Hail The Villain "Take Back the Fear" Music Video
Hail The Villain "Runaway" Music Video
A fully interactive website for the band that encouraged exploration to discover clues to the deeper narrative we created for the campaign
When Warner Music signed Hail the Villain, the industry was shifting—CD sales were tanking, and bands needed more than just good music to break through. Enter the Hail the Villain experience. Instead of just making videos and promo materials, we built an entire world for the band, one that spanned animation, live-action, comics, an interactive website, an app, and a fully integrated merch line. It was transmedia before the term became a buzzword, and it gave HTV a distinct identity that set them apart from the pack.
I was there from the start, working directly with the band to shape the world—both visually and narratively. Their early concept was more of an aesthetic mood than a structured story, so I helped flesh out the characters, their motivations, and the stakes. The result was Metal City, a grimy, analog, steel-town nightmare where digital technology never took hold. A place of muscle cars, cigarette smoke, dive bars, and relentless violence. I art-directed the entire campaign, co-directed the second music video, storyboarded most of the cinematics, and even wrote and designed the Hail the Villain comic book series.
The campaign rolled out in two phases. The first introduced the world through an animated music video and an award-winning interactive website—a 3D snapshot of Metal City frozen in time, where users could explore the aftermath of a murder while the band’s music pulsed through the environment. Then came the next wave: a hybrid live-action/animated music video (Runaway), a mobile app, a two-issue comic book, and a merch line built around the production art. Every piece was connected, feeding into the same grim, high-octane world.
This approach paid off. Runaway was nominated for Best Rock Music Video at MuchMusic, the website won a Cannes Lion and multiple other industry awards, and the campaign propelled the band into a North American tour. It even caught attention overseas, leading to new creative opportunities in Singapore.

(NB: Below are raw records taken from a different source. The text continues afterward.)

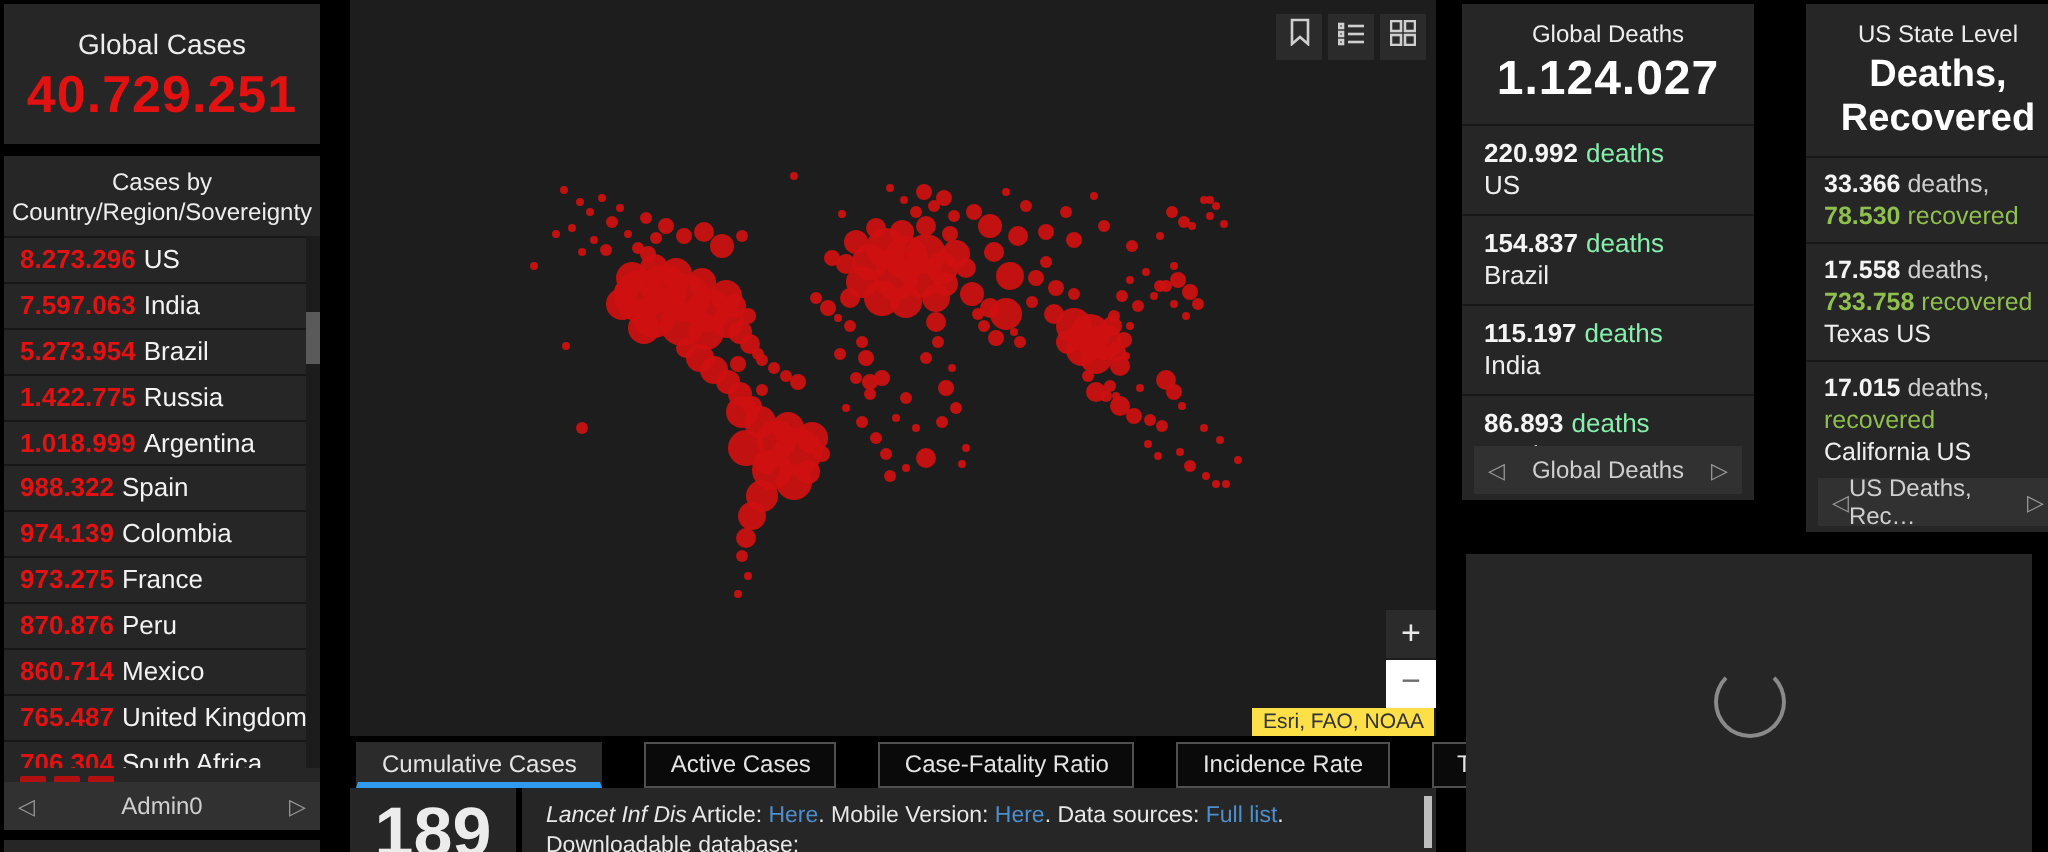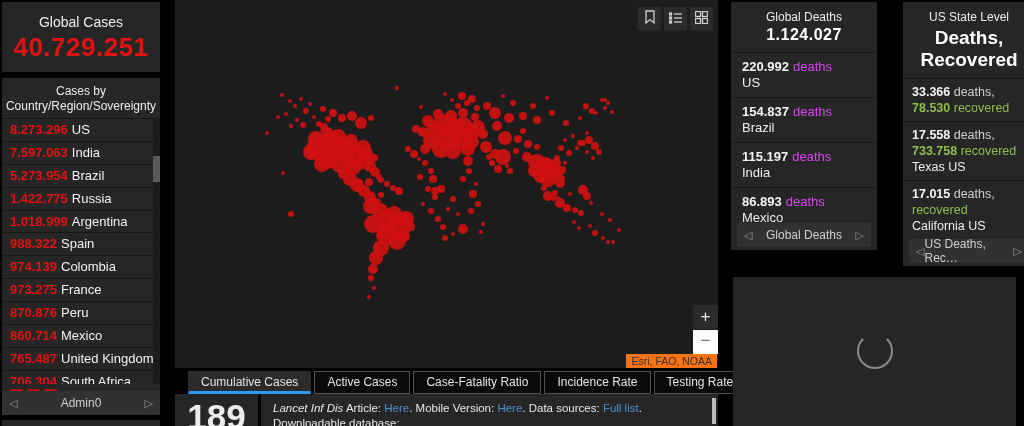--- a/index.html
+++ b/index.html
@@ -28,45 +28,45 @@
 
   
   #map-panel { left:175px; top:0; width:543px; height:368px; background:#1d1d1d; overflow:hidden; }
   #map-svg { position:absolute; inset:0; }
   #map-toolbar { position:absolute; top:7px; right:5px; display:flex; gap:3px; }
   .tool-btn { width:23px; height:23px; background:#2b2b2b; display:flex; align-items:center; justify-content:center; cursor:pointer; }
   .tool-btn svg { stroke:#cfcfcf; fill:none; stroke-width:1.3; }
   #zoom-controls { position:absolute; right:0px; bottom:14px; width:25px; }
   #zoom-in { width:25px; height:24px; background:#2b2b2b; color:#e8e8e8; font-size:17px; text-align:center; line-height:24px; cursor:pointer; }
   #zoom-out { width:25px; height:24px; background:#ffffff; color:#6f6f6f; font-size:17px; text-align:center; line-height:22px; cursor:pointer; margin-top:1px; }
-  #map-attribution { position:absolute; right:1px; bottom:0; background:#f97316; color:#323232; font-size:10.5px; padding:1px 5px; }
+  #map-attribution { position:absolute; right:1px; bottom:0; background:#fde047; color:#323232; font-size:10.5px; padding:1px 5px; }
 
   
-  #tab-bar { position:absolute; left:188px; top:371px; display:flex; gap:3px; }
+  #tab-bar { position:absolute; left:178px; top:371px; display:flex; gap:21px; }
   .tab { font-size:12px; color:#e4e4e4; background:#0a0a0a; border:1px solid #4f4f4f; padding:3px 12px 4px; cursor:pointer; white-space:nowrap; }
   .tab.active { background:#2b2b2b; border:1px solid #2b2b2b; border-bottom:3px solid #2f9bf0; padding-bottom:2px; }
 
   
   #big-number-panel { left:175px; top:394px; width:83px; height:40px; text-align:center; }
   #big-number-panel .num { font-size:35px; font-weight:bold; color:#ececec; line-height:38px; margin-top:4px; }
   #info-panel { left:261px; top:394px; width:457px; height:40px; padding:7px 14px 0 12px; }
   #info-text { font-size:11.5px; line-height:15px; color:#e8e8e8; }
   #info-text .lnk { color:#4d8fcc; cursor:pointer; }
   #info-text .it { font-style:italic; }
   #info-scroll { position:absolute; right:2px; top:4px; width:4px; height:26px; background:#bdbdbd; }
 
   
   #deaths-panel { left:731px; top:2px; width:146px; height:248px; display:flex; flex-direction:column; }
   #deaths-panel .hdr { text-align:center; padding-top:8px; }
   #deaths-panel .ttl { font-size:12px; color:#ededed; }
-  #deaths-panel .val { font-size:16px; font-weight:bold; color:#fff; letter-spacing:.5px; margin:2px 0 8px; }
+  #deaths-panel .val { font-size:24px; font-weight:bold; color:#fff; letter-spacing:.5px; margin:2px 0 8px; }
   #deaths-list { flex:1; overflow:hidden; }
   .death-row { border-top:1px solid #171717; padding:6px 10px 6px 11px; font-size:13px; line-height:16px; }
   .death-row .num { color:#f4f4f4; font-weight:bold; }
-  .death-row .unit { color:#d946ef; margin-left:4px; }
+  .death-row .unit { color:#86efac; margin-left:4px; }
   .death-row .loc { color:#ededed; }
   #deaths-panel .pager, #states-panel .pager { margin:0 6px 3px; }
 
   #states-panel { left:884px; top:2px; width:132px; height:264px; display:flex; flex-direction:column;margin-left:19px; }
   #states-panel .hdr { text-align:center; padding:8px 2px 7px; }
   #states-panel .t1 { font-size:12px; color:#ededed; }
   #states-panel .t2 { font-size:19px; font-weight:bold; color:#fff; margin-top:3px; }
   #states-list { flex:1; overflow:hidden; }
   .state-row { border-top:1px solid #171717; padding:5px 8px 5px 9px; font-size:12.5px; line-height:16px; }
   .state-row .dn { color:#f4f4f4; font-weight:bold; }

Unfortunately, fate had other plans—the band’s frontman suffered a career-ending vocal injury, cutting their momentum short. But Hail the Villain left a mark. The music, the world, and the art still resonate, proof that a well-crafted vision can outlive the band itself.
Drake Carter, a hardened blue-collar worker from the depths of Metal City, Drake Carter is a man haunted by his past and drowning in his vices. Raised in the unforgiving grind of the steel mills, he’s spent his life fighting—against his demons, his dead-end job, and the slow collapse of his marriage.
Thea Landa, seductive, cunning, and dangerously unpredictable, Thea Landa thrives in the chaos of Metal City. Raised in a broken home and hardened by a world that never gave her anything, she learned early on to take what she wanted. Her affair with Drake Carter isn’t about love—it’s about control, power, and playing the game on her own terms.
The album artwork merges the raw intensity of Hail the Villain with the intricate beauty of Japanese tattoo artistry. Designed as a sleeve tattoo worn by Thea in the videos and story, the illustration isn’t just decorative—it’s a narrative in itself.
The Hail the Villain merch line wasn’t just band tees—it was a way to wear the world of Metal City. Featuring bold, hard-edged illustrations straight from the campaign’s artwork, the designs channeled the grit, danger, and raw energy of the band's universe, turning every shirt and hoodie into a statement piece.